• DATASET RECORDS
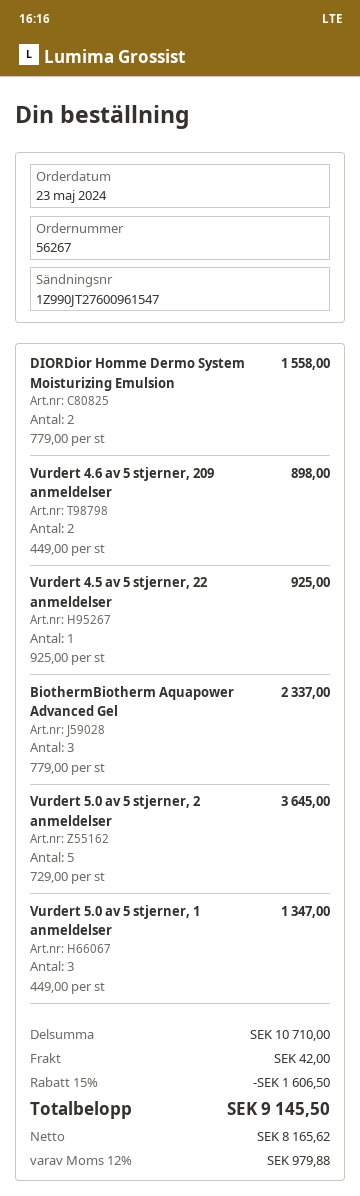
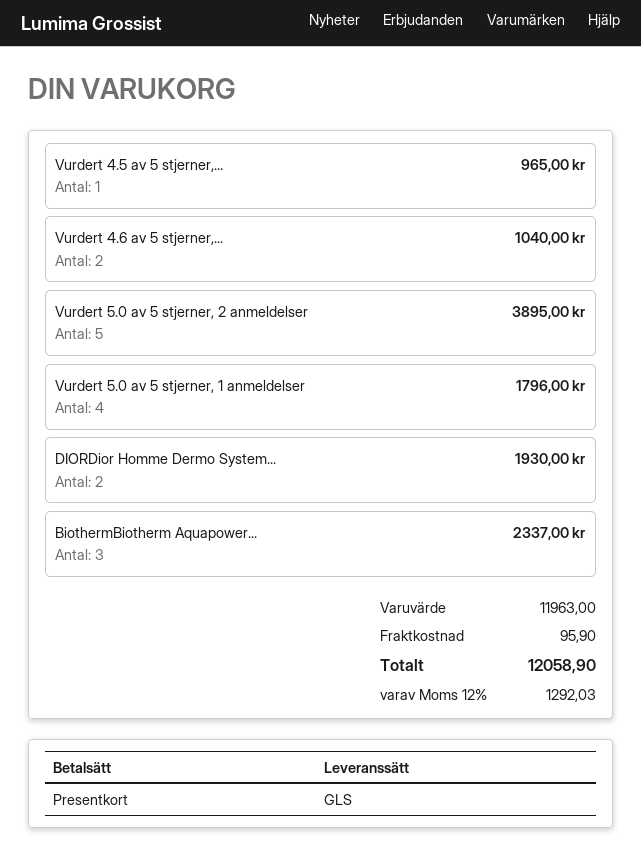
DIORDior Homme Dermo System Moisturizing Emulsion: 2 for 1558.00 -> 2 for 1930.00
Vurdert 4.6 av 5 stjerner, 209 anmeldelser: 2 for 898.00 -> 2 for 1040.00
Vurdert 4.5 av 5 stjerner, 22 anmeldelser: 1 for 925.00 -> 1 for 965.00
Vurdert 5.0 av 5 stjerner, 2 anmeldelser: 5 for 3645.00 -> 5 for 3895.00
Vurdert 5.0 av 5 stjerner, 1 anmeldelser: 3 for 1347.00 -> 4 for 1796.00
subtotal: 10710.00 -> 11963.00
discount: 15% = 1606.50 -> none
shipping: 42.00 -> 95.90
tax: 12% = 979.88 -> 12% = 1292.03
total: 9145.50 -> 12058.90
...
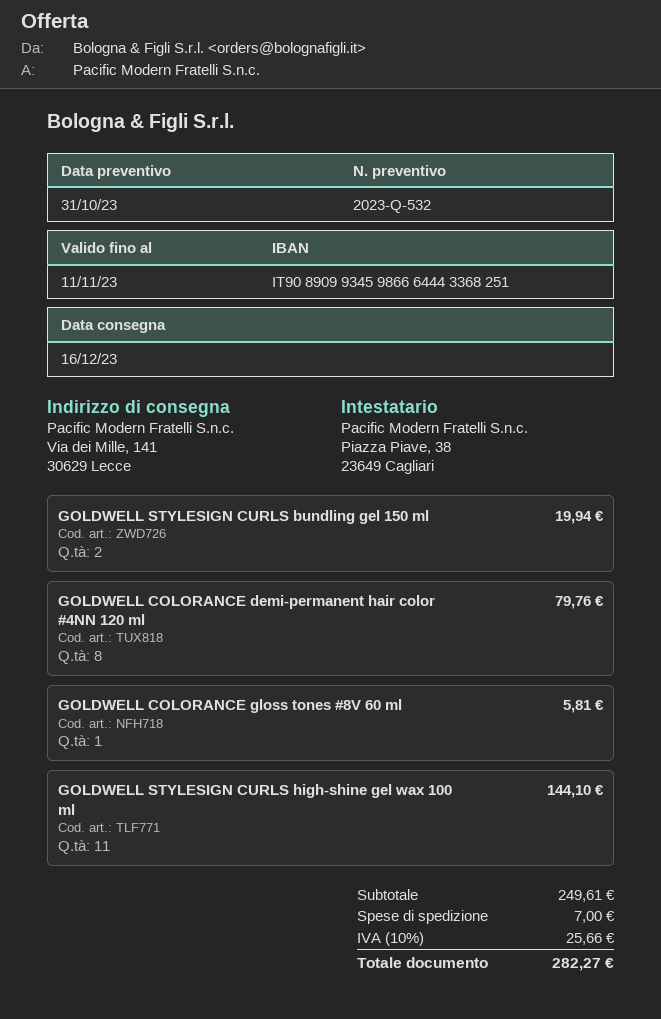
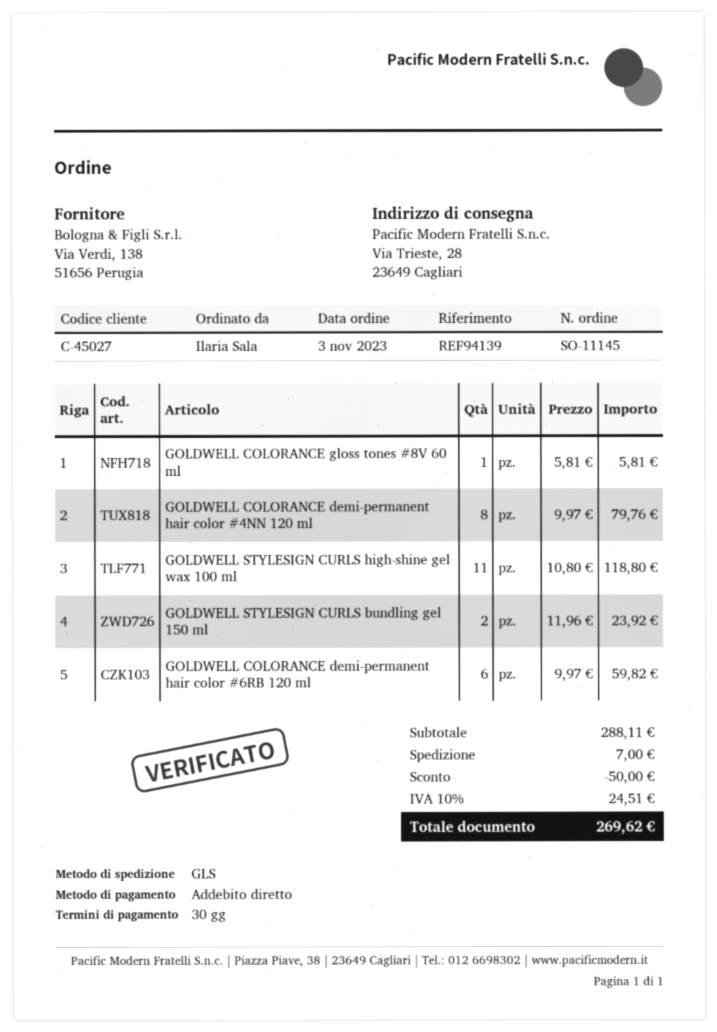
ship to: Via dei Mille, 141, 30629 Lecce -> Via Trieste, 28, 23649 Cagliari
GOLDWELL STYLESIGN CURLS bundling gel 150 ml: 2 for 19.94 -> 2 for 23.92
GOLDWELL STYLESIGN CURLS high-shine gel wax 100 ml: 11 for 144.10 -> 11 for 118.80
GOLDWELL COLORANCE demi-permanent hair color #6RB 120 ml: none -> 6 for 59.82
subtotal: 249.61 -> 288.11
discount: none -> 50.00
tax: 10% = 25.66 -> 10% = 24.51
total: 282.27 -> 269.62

• YOUR ASSIGNMENT
Look through the listing and extract every line with "discount" in it.

• TASK RESPONSE
discount: 15% = 1606.50 -> none
discount: none -> 50.00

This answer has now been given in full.